In this issue of the European Respiratory Journal, Burgos et al. [2] describe an investigation into the risk factors for respiratory failure (defined as an oxygen saturation of <90% on room air or an arterial oxygen tension/inspiratory oxygen fraction ratio <250) in a prospectively collected cohort of 1258 adults admitted to hospital with invasive (i.e. blood culture positive) pneumococcal pneumonia. Patients with respiratory failure (present in 48.9% of cases) were perhaps not surprisingly older, were more likely to have had chronic heart or lung disease, were more severely ill (as judged by the presence of septic shock and pneumonia severity index score), had more extensive radiographic change, were more likely to have received assisted ventilation and intensive care unit admission, and were more likely to have died. After multivariate analysis, age, chronic heart or lung disease, and pneumococcal serotypes 3, 19A and 19F remained associated with respiratory failure, while type 1 remained associated with its absence.
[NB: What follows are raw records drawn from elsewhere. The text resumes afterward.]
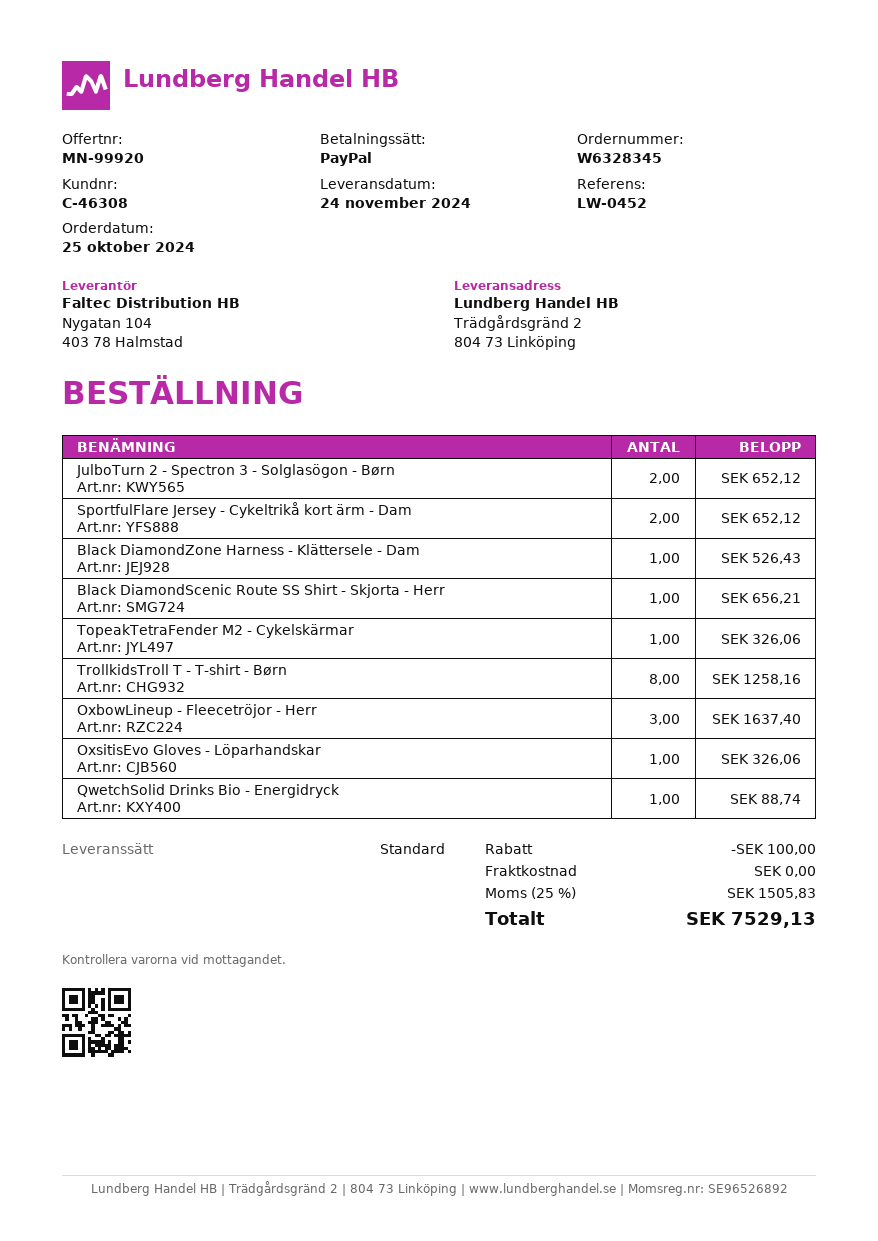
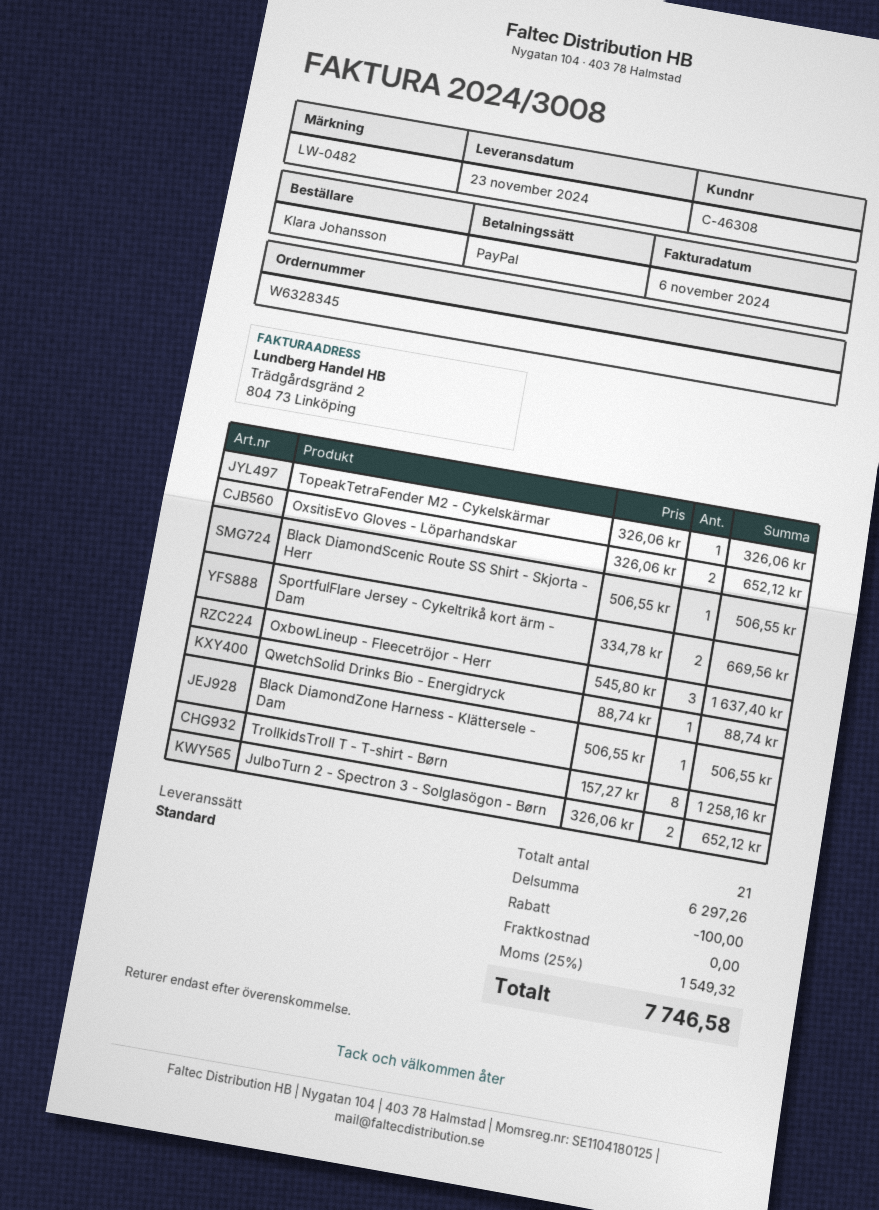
delivery date: 2024-11-24 -> 2024-11-23
reference: LW-0452 -> LW-0482
SportfulFlare Jersey - Cykeltrikå kort ärm - Dam: 2 for 652.12 -> 2 for 669.56
Black DiamondZone Harness - Klättersele - Dam: 1 for 526.43 -> 1 for 506.55
Black DiamondScenic Route SS Shirt - Skjorta - Herr: 1 for 656.21 -> 1 for 506.55
OxsitisEvo Gloves - Löparhandskar: 1 for 326.06 -> 2 for 652.12
tax: 25% = 1505.83 -> 25% = 1549.32
total: 7529.13 -> 7746.58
This is the first study to find an association between specific serotypes and the presence or absence of respiratory failure. Previous studies have found associations between patterns of serotypes and other clinical phenotypes including nasopharyngeal carriage [3], invasive disease [4], septic shock [5], empyema and parapneumonic effusion [6], antibiotic resistance [7] and most importantly death [8]. These serotypic patterns are phenotypically specific so, for example, carriage serotypes tend not to be invasive and invasive serotypes tend not to cause death. The serotypes most associated with death in a recent meta-analysis were 3, 6A, 6B, 9N, 19A, 19F and 23F, whereas types 1, 4, 5, 7F and 8 had a reduced risk of death [8]. The three types found to be associated with respiratory failure in the current study are amongst those associated with increased mortality.
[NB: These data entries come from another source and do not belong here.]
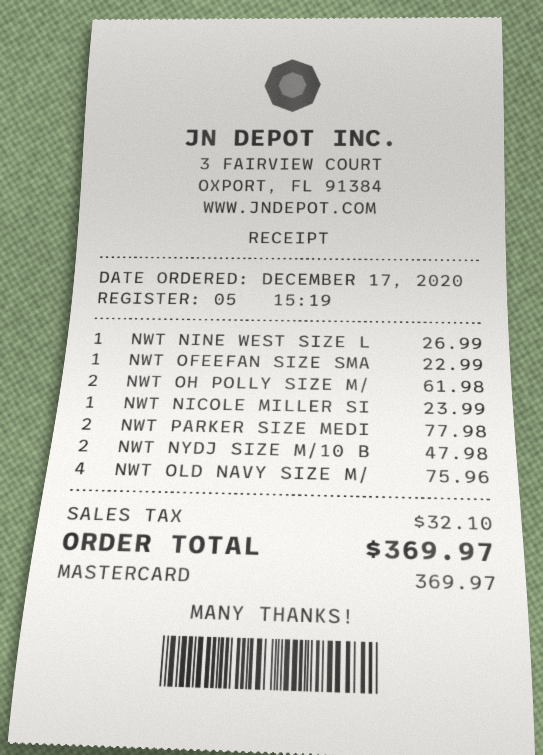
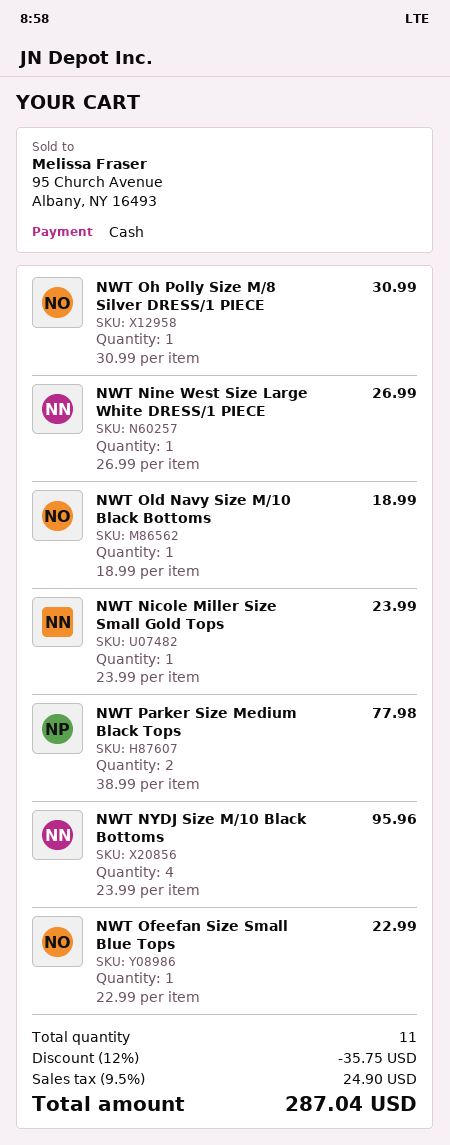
payment method: Mastercard -> cash
NWT OH POLLY SIZE M/: 2 for 61.98 -> 1 for 30.99
NWT NYDJ SIZE M/10 B: 2 for 47.98 -> 4 for 95.96
NWT OLD NAVY SIZE M/: 4 for 75.96 -> 1 for 18.99
discount: none -> 12% = 35.75
tax: 32.10 -> 24.90
total: 369.97 -> 287.04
So why might the serotype be associated with the clinical phenotype? The most important feature identified to date is capsular thickness. The more encapsulated the pneumococcus the more likely it is to be an oro-pharyngeal commensal and the less likely it is to be invasive. However, if it does cause invasive disease then this is usually more severe. At first sight this might appear counter-intuitive. A thicker capsule allows the pneumococcus to evade the host defences and particularly phagocytosis, thus, favouring colonisation but at the same time this capsular thickness limits the ability to breach epithelial integrity and invade. Because of the protection from immune clearance favouring colonisation, if the organism does invade, more severe disease ensues. These disease patterns, at least until recently, seemed to be stable over time and across geographic locations.
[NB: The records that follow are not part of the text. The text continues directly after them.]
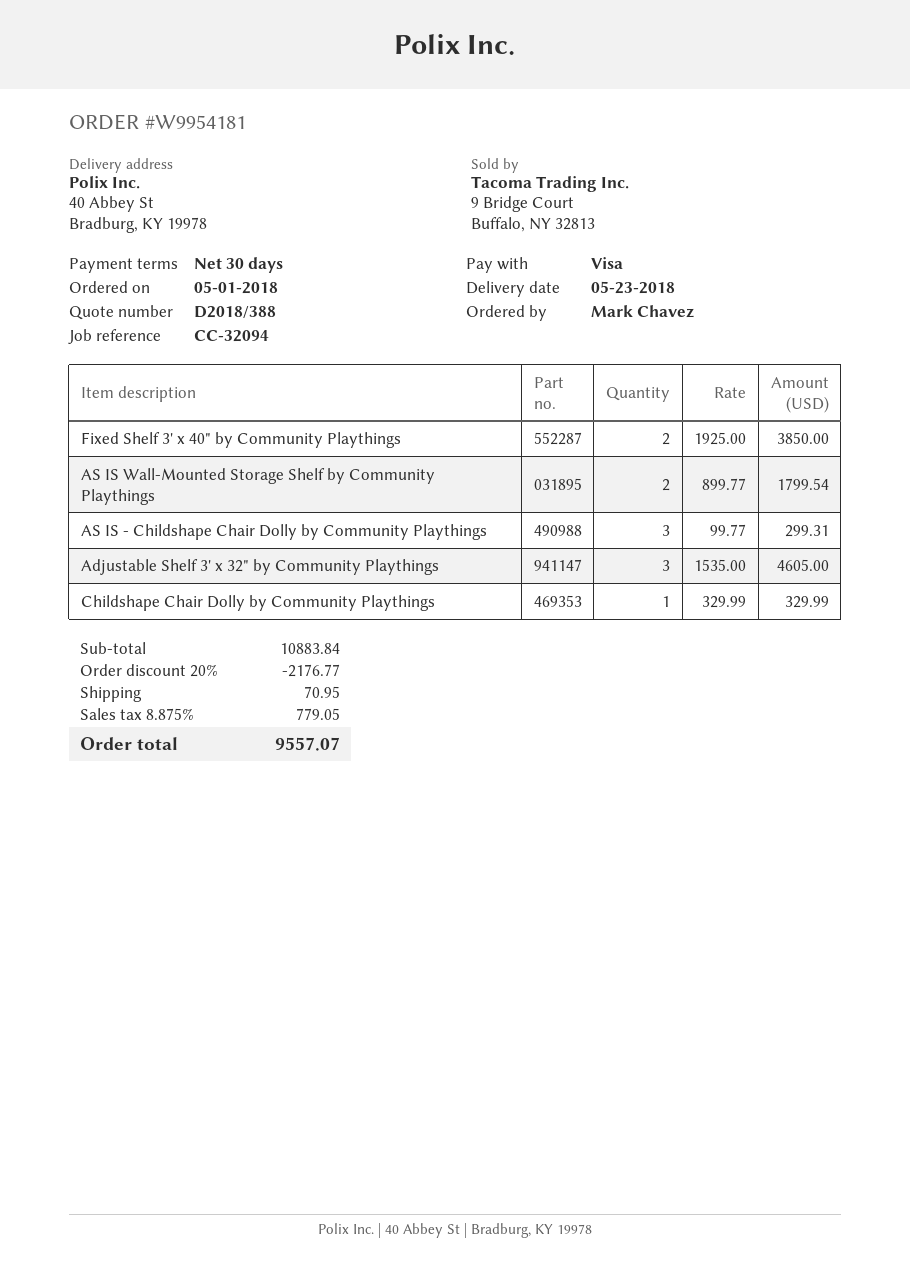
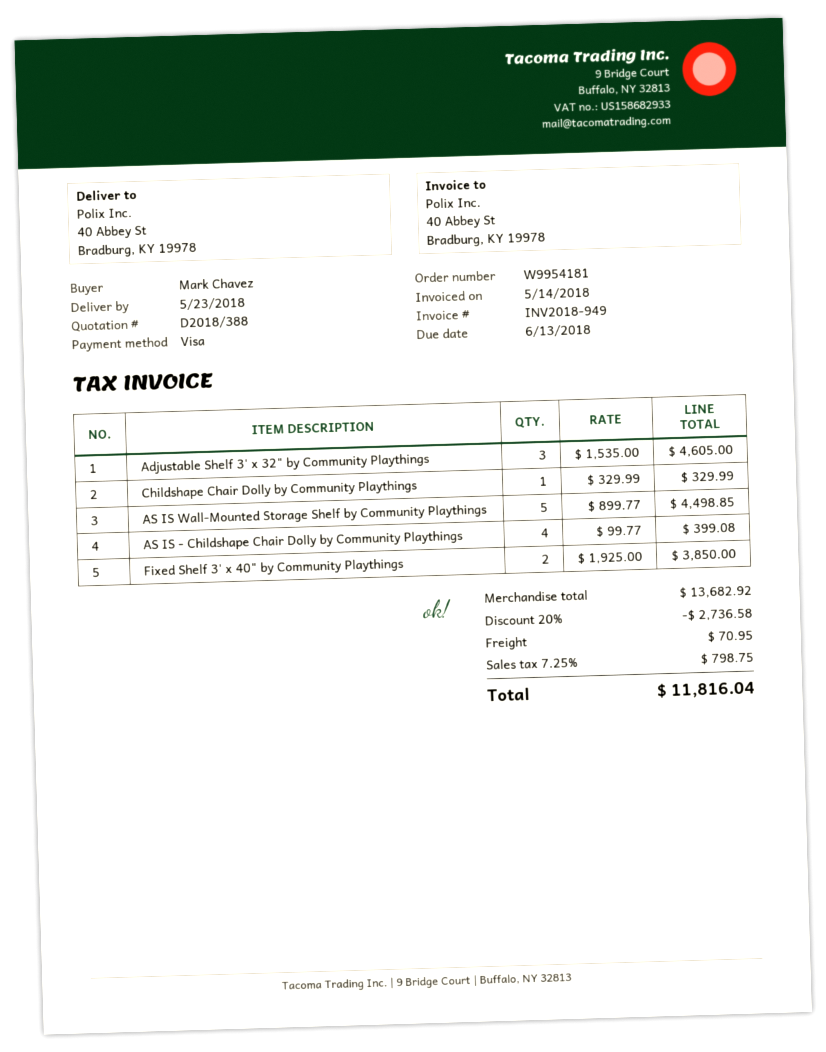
AS IS Wall-Mounted Storage Shelf by Community Playthings: 2 x 899.77 = 1799.54 -> 5 x 899.77 = 4498.85
AS IS - Childshape Chair Dolly by Community Playthings: 3 x 99.77 = 299.31 -> 4 x 99.77 = 399.08
subtotal: 10883.84 -> 13682.92
discount: 20% = 2176.77 -> 20% = 2736.58
tax: 8.875% = 779.05 -> 7.25% = 798.75
total: 9557.07 -> 11816.04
The importance of the pneumococcal capsule as a target for immune defences and the association between a limited number of serotypes and invasive disease and death has facilitated the development of vaccines targeting a selected number of important serotypes, firstly with the polysaccharide and more recently the conjugate pneumococcal vaccines. However, use, particularly of the conjugate vaccines, is changing the ecology of the human–pneumococcal interface in ways that we are only just beginning to understand. Since the introduction of the 7-valent pneumococcal conjugate vaccine in the USA in 2000 there has been a sustained fall in frequency of isolation of the seven serotypes contained in the vaccine in both invasive and noninvasive isolates [9]. Initial concern that the seven serotypes would simply be replaced by nonvaccine types, while a reality for colonisation [10], has not materialised in clinical disease (perhaps due to differences in capsular structure) and has been translated into a dramatic reduction in pneumonia hospital admission and deaths, not just in vaccinated children, but also in the unvaccinated elderly [11, 12]. This appears to be a real step forward in reduction in pneumococcal disease.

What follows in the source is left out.